Les sociétés civiles non immatriculées au registre du commerce et des sociétés à l’épreuve de l’action oblique des créanciers
Une cour d’appel juge à bon droit qu’une société civile non immatriculée au registre du commerce et des sociétés était nécessairement une société en participation et que par suite un créancier était fondé à agir par la voie de l’action oblique en vue de demander la dissolution de la société, l’ouverture des opérations de comptes, liquidation et partage de l’indivision et la licitation de l’immeuble.
Cass. 3e civ., 4 mai 2016, no 14-28243
1. Dans cette affaire, comme dans toutes celles qui intéressent le droit de l’indivision, il est peu de dire qu’en la matière l’articulation avec d’autres règles civiles n’est pas toujours aisée. Comme bien souvent1, l’affaire2 oppose des associés d’une SCI non immatriculée au créancier personnel de l’un d’entre eux. En l’espèce, la SCI « Le Vallon-Magenta » a été créée le 22 juin 1970. Un jugement du 15 novembre 1999 a condamné l’un des associés de la SCI à payer différentes sommes à son créancier. Malgré la mise en œuvre de procédures de recouvrement forcé engagées par celui-ci, ces procédures d’exécution sont demeurées infructueuses. Le créancier assigne l’associé récalcitrant sur le fondement des articles 1166 et 815-17 du Code civil. Les juges du fond admettent la recevabilité de l’action oblique permettant ainsi au créancier d’agir par le biais de cette action contre une SCI non immatriculée devenue une société en participation. L’associé récalcitrant se pourvoit en cassation.

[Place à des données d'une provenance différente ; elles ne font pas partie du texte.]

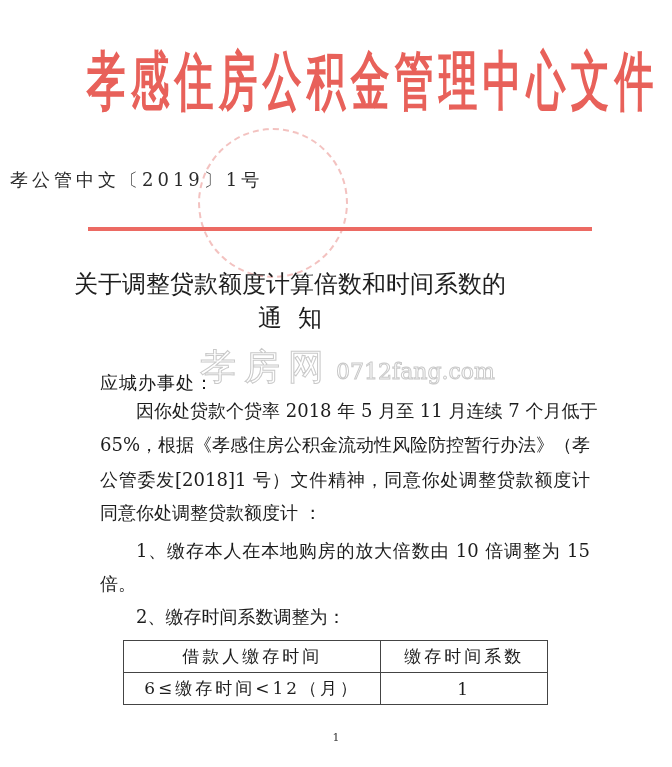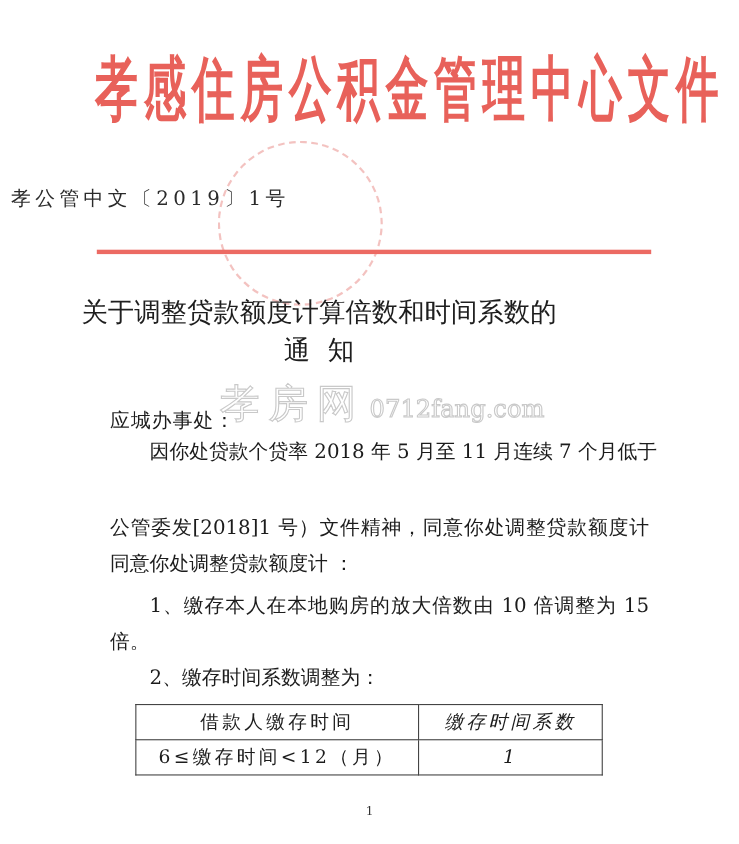--- a/index.html
+++ b/index.html
@@ -190,6 +190,7 @@
   <div class="text-line addressee">应城办事处：</div>
 
   <div class="text-line body-line indent b1">因你处贷款个贷率 2018 年 5 月至 11 月连续 7 个月低于</div>
+  <div class="text-line body-line b2">65%，根据《孝感住房公积金流动性风险防控暂行办法》（孝</div>
   <div class="text-line body-line b3">公管委发[2018]1 号）文件精神，同意你处调整贷款额度计</div>
   <div class="text-line body-line short b4">同意你处调整贷款额度计 ：</div>
 

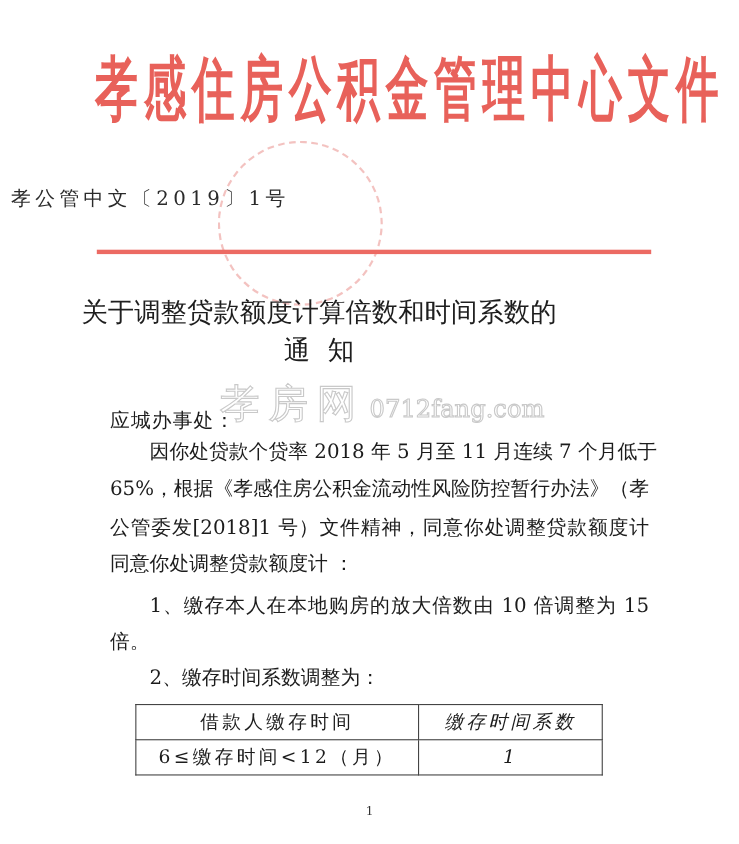--- a/index.html
+++ b/index.html
@@ -141,7 +141,7 @@
       letter-spacing: 3px;
     }
     .coef-table .col1 { width: 258px; }
-    .coef-table .col2 { width: 167px; font-style: italic; }
+    .coef-table .col2 { width: 167px; }
     .page-number {
       position: absolute;
       left: 0;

Il est donc permis d’admettre que la Cour de cassation en rejetant le pourvoi admet la recevabilité de l’action oblique du créancier (I) lui permettant ainsi de mettre en œuvre la licitation du bien indivis appartenant à la SCI non immatriculée au RCS (II).
I – Recevabilité de l’action oblique du créancier provoquant la licitation du bien indivis propriété de la SCI non immatriculée au RCS
2. Pour la Cour de cassation, une société civile qui n’est pas inscrite au RCS est soumise aux règles de la société en participation (A), ce qui n’empêche pas le créancier de l’un des associés d’agir sur le fondement de l’action oblique (B).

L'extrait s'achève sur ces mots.